July 14th, 2018 by INMED

 

What special skills are required of healthcare professionals who serve the most vulnerable people? The answer depends upon that particular needs of those people. Angola’s civil war, 1976 to 2002, was marked by famine that afflicted 2 million people. We who served in that era established re-nutrition centers for the profoundly malnourished. Osteomyelitis (bone infection) was also extremely common. One of the first surgical skills I learned was how to extract infected bone.

 

The gorilla tactics that characterized Angola’s war were also accompanied by seeding of landmines.
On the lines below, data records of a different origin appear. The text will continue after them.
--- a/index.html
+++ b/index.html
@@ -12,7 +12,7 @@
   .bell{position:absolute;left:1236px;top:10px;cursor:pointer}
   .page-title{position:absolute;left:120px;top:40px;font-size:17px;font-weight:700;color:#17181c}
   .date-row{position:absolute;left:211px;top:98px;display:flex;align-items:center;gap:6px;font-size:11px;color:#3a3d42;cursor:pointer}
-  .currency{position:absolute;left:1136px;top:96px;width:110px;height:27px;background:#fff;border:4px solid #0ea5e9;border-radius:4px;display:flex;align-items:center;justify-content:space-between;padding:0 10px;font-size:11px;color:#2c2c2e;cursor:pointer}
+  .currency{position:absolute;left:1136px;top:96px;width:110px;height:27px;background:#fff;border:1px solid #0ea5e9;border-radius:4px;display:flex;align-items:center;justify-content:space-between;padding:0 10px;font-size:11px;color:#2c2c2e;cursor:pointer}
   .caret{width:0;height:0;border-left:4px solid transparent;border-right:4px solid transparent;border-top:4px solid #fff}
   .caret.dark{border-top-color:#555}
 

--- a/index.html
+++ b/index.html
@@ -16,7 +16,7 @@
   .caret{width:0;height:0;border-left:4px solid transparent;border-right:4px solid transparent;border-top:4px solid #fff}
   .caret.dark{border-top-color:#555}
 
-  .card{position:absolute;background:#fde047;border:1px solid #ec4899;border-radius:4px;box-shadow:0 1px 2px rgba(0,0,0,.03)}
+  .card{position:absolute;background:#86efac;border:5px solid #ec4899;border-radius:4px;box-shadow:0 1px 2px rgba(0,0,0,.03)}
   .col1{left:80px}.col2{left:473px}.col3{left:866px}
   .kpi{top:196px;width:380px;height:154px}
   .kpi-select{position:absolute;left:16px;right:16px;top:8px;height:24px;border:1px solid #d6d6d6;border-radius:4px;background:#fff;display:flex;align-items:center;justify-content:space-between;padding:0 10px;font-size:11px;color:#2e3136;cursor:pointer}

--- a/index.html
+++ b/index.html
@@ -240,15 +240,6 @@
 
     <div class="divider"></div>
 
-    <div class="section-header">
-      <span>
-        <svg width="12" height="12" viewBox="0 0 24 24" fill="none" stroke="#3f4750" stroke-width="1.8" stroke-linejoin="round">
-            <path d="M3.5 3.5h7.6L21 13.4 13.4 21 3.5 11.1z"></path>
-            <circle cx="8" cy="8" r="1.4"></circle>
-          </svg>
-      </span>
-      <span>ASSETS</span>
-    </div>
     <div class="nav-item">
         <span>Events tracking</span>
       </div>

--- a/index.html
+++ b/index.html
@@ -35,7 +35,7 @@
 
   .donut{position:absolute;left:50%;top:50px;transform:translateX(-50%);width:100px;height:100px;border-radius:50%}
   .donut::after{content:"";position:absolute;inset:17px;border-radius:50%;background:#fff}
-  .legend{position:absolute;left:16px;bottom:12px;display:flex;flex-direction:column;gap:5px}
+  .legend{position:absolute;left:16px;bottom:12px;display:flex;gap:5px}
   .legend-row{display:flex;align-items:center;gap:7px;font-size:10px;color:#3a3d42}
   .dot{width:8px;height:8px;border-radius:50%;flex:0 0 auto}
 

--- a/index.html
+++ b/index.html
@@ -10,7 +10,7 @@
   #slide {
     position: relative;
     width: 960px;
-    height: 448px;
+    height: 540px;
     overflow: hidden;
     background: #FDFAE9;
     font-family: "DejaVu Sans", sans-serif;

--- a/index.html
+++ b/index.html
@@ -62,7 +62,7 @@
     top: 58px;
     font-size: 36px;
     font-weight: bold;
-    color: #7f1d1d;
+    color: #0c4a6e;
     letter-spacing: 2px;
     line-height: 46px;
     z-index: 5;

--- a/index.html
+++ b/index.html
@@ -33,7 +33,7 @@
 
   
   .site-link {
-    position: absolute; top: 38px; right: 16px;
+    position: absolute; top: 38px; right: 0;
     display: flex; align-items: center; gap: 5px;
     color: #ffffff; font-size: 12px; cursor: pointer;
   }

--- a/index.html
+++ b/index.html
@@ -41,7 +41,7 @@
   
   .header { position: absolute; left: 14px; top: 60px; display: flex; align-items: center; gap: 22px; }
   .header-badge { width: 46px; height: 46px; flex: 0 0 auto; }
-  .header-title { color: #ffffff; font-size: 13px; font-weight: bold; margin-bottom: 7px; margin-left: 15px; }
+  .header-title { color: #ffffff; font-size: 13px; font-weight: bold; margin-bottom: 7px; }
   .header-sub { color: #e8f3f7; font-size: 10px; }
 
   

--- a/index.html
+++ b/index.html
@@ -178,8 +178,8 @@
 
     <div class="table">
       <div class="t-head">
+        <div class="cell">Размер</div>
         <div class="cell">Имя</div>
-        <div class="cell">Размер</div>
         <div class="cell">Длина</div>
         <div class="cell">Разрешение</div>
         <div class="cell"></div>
Even today, 32,000 acres of confirmed minefields have yet to be cleared, and another 88,000 acres of suspected landmines still exist. During the war years, some 80,000 people – mostly civilians – were killed or injured by these hideous ordinances. And no surprise, even today people in Angola continue to lose legs and lives to land mines.

 

How are your skills with landmine injuries? Critical care and surgical skills are essential. But for these victims so are rehabilitation, prosthetic, and re-socialization skills. How can you increase your capacity to care for these people? Publications like this booklet, which we keep here at CEML Hospital, provide a grounding. Better yet, come out and work alongside us day-by-day. As you serve, you will also learn the unique skills essential to aid those must vulnerable.